::: Records provided :::

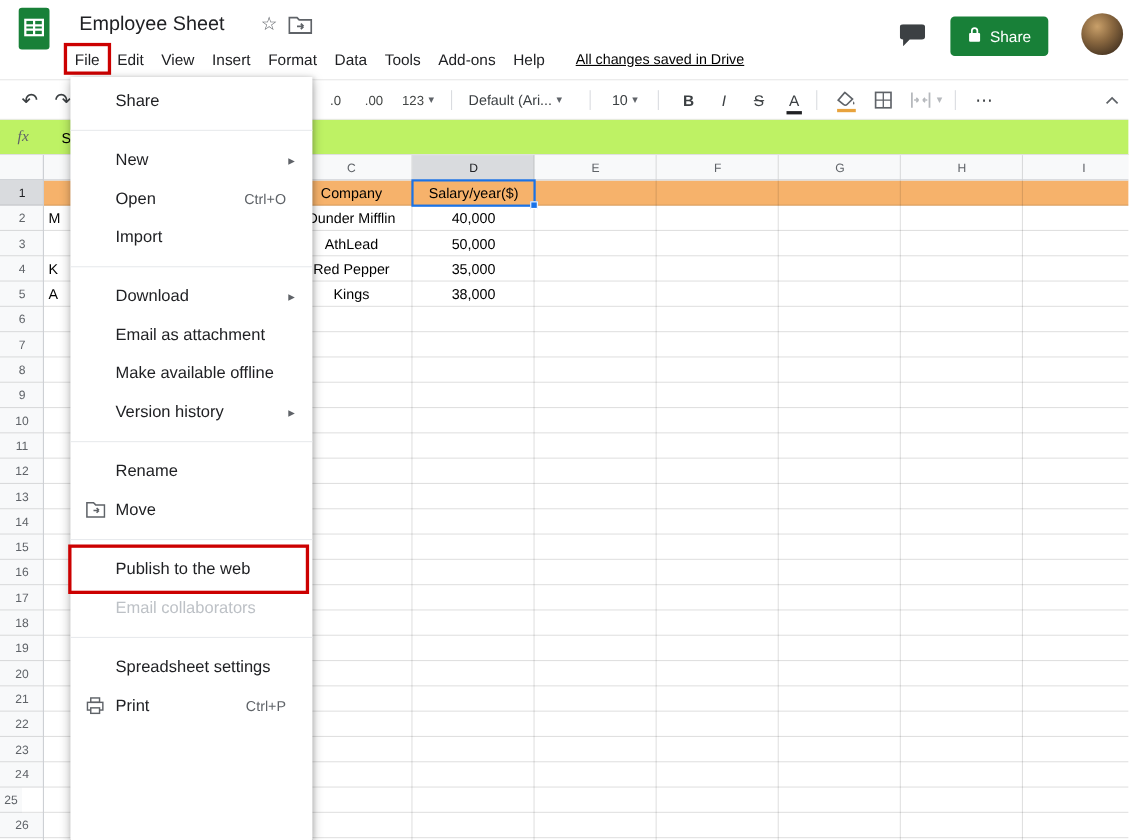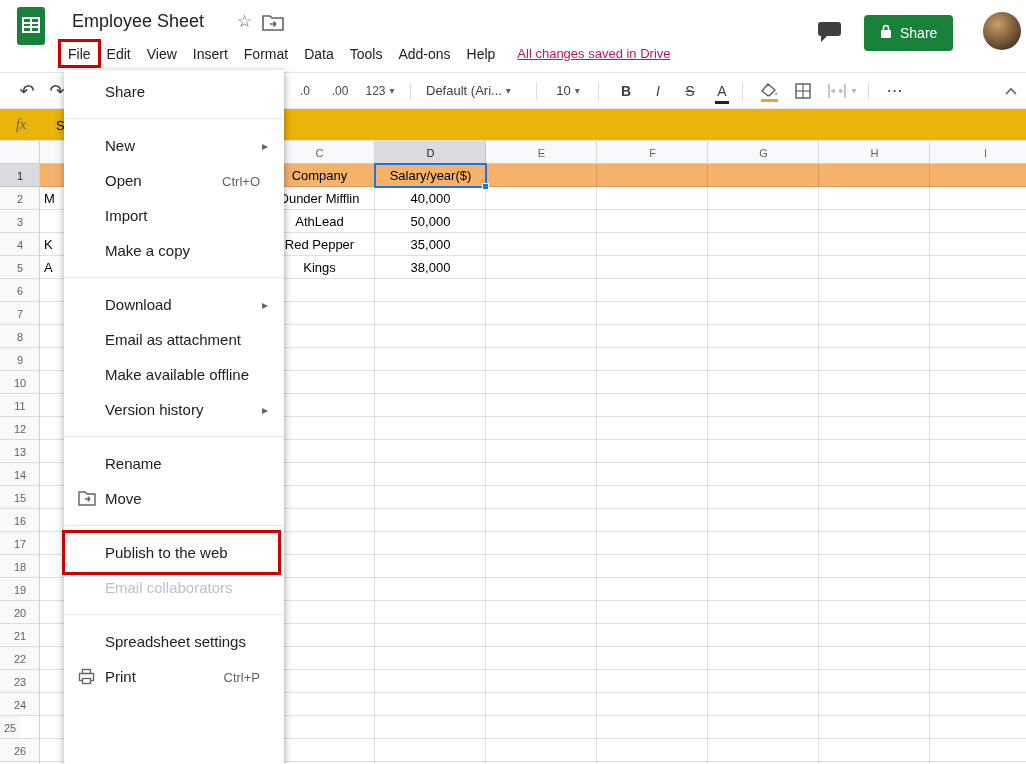--- a/index.html
+++ b/index.html
@@ -25,7 +25,7 @@
   .mb-item { padding:4px 8px; position:relative; cursor:pointer; white-space:nowrap; }
   .mb-item.active::after { content:""; position:absolute; left:-2px; top:-3px; right:-2px; bottom:-2px;
                            border:3px solid #cc0000; pointer-events:none; }
-  .saved-status { margin-left:14px; color:#be185d; font-size:13px; text-decoration:underline; cursor:pointer; white-space:nowrap; }
+  .saved-status { margin-left:20px; color:#000000; font-size:13px; text-decoration:underline; cursor:pointer; white-space:nowrap; }
 
   
   .toolbar { position:absolute; left:0; top:72px; width:100%; height:37px; background:#fff;

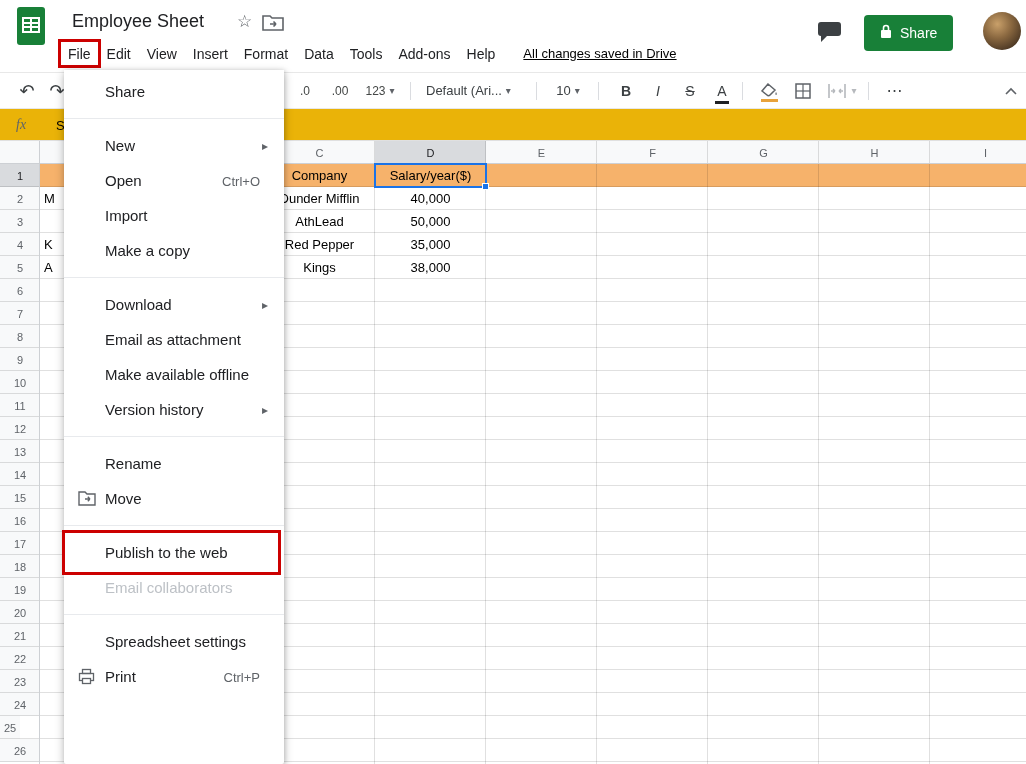--- a/index.html
+++ b/index.html
@@ -50,7 +50,7 @@
   .more-btn { font-size:16px; color:#3c4043; letter-spacing:1px; }
 
   
-  .formula-bar { position:absolute; left:0; top:109px; width:100%; height:32px; background:#eab308;
+  .formula-bar { position:absolute; left:0; top:109px; width:100%; height:32px; background:#bef264;
                  border-bottom:1px solid #e0e0e0; }
   .fx { position:absolute; left:16px; top:8px; font-style:italic; font-family:"Liberation Serif", serif;
         font-size:14px; color:#5f6368; }

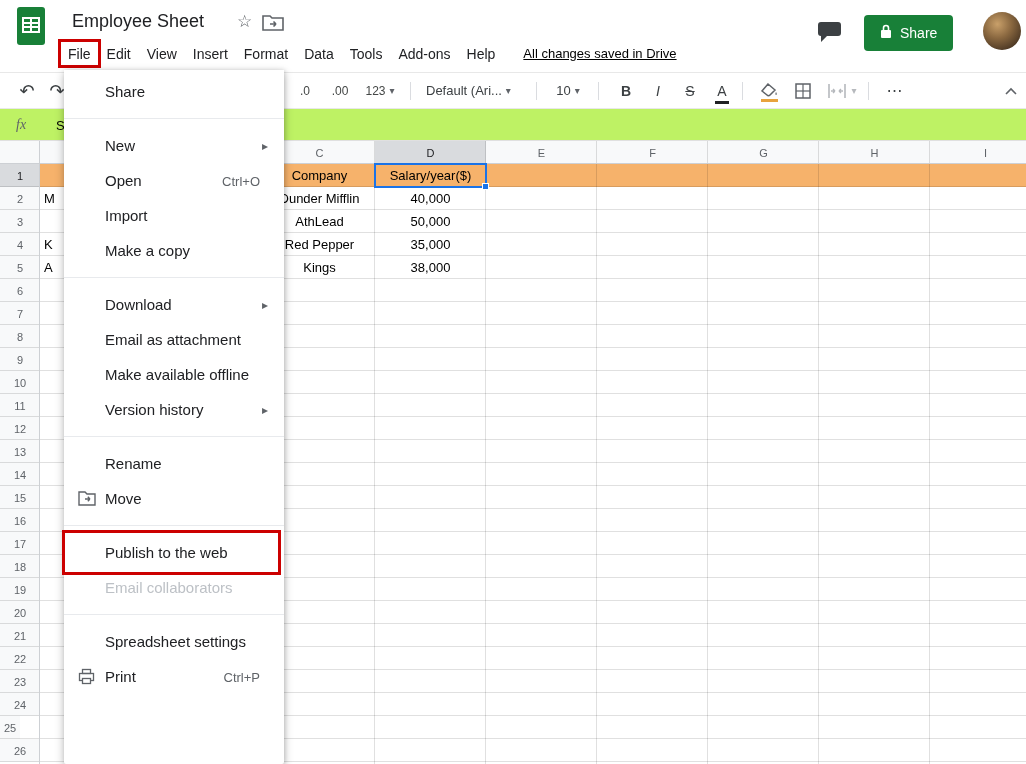--- a/index.html
+++ b/index.html
@@ -315,9 +315,6 @@
       <div class="menu-item">
         <div class="menu-item-label">Import</div>
       </div>
-      <div class="menu-item">
-        <div class="menu-item-label">Make a copy</div>
-      </div>
       <div class="menu-divider"></div>
       <div class="menu-item">
         <div class="menu-item-label">Download</div>

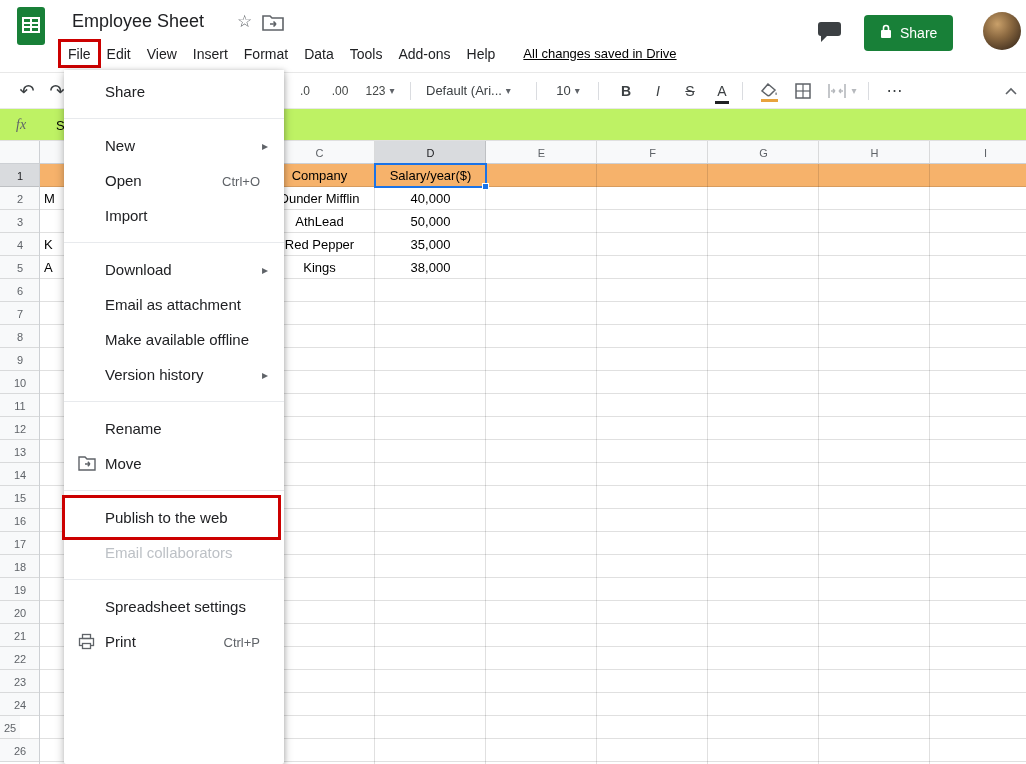--- a/index.html
+++ b/index.html
@@ -273,7 +273,7 @@
       <div class="hline" style="left: 0px; top: 669px; width: 1026px;"></div>
       <div class="row-header" style="left: 0px; top: 670px; width: 40px; height: 23px;">23</div>
       <div class="hline" style="left: 0px; top: 692px; width: 1026px;"></div>
-      <div class="row-header" style="left: 0px; top: 693px; width: 40px; height: 23px;">24</div>
+      <div class="row-header" style="left: 0px; top: 693px; width: 40px; height: 23px; font-family: Liberation Mono, monospace;">24</div>
       <div class="hline" style="left: 0px; top: 715px; width: 1026px;"></div>
       <div class="row-header" style="left: 0px; top: 716px; width: 20px; height: 23px;">25</div>
       <div class="hline" style="left: 0px; top: 738px; width: 1026px;"></div>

:::

• Aim of the exercise: Your copy should match the entries above exactly and contain no pictures.

• Answer box:
--- a/index.html
+++ b/index.html
@@ -25,7 +25,7 @@
   .mb-item { padding:4px 8px; position:relative; cursor:pointer; white-space:nowrap; }
   .mb-item.active::after { content:""; position:absolute; left:-2px; top:-3px; right:-2px; bottom:-2px;
                            border:3px solid #cc0000; pointer-events:none; }
-  .saved-status { margin-left:14px; color:#be185d; font-size:13px; text-decoration:underline; cursor:pointer; white-space:nowrap; }
+  .saved-status { margin-left:20px; color:#000000; font-size:13px; text-decoration:underline; cursor:pointer; white-space:nowrap; }
 
   
   .toolbar { position:absolute; left:0; top:72px; width:100%; height:37px; background:#fff;

--- a/index.html
+++ b/index.html
@@ -50,7 +50,7 @@
   .more-btn { font-size:16px; color:#3c4043; letter-spacing:1px; }
 
   
-  .formula-bar { position:absolute; left:0; top:109px; width:100%; height:32px; background:#eab308;
+  .formula-bar { position:absolute; left:0; top:109px; width:100%; height:32px; background:#bef264;
                  border-bottom:1px solid #e0e0e0; }
   .fx { position:absolute; left:16px; top:8px; font-style:italic; font-family:"Liberation Serif", serif;
         font-size:14px; color:#5f6368; }

--- a/index.html
+++ b/index.html
@@ -315,9 +315,6 @@
       <div class="menu-item">
         <div class="menu-item-label">Import</div>
       </div>
-      <div class="menu-item">
-        <div class="menu-item-label">Make a copy</div>
-      </div>
       <div class="menu-divider"></div>
       <div class="menu-item">
         <div class="menu-item-label">Download</div>

--- a/index.html
+++ b/index.html
@@ -273,7 +273,7 @@
       <div class="hline" style="left: 0px; top: 669px; width: 1026px;"></div>
       <div class="row-header" style="left: 0px; top: 670px; width: 40px; height: 23px;">23</div>
       <div class="hline" style="left: 0px; top: 692px; width: 1026px;"></div>
-      <div class="row-header" style="left: 0px; top: 693px; width: 40px; height: 23px;">24</div>
+      <div class="row-header" style="left: 0px; top: 693px; width: 40px; height: 23px; font-family: Liberation Mono, monospace;">24</div>
       <div class="hline" style="left: 0px; top: 715px; width: 1026px;"></div>
       <div class="row-header" style="left: 0px; top: 716px; width: 20px; height: 23px;">25</div>
       <div class="hline" style="left: 0px; top: 738px; width: 1026px;"></div>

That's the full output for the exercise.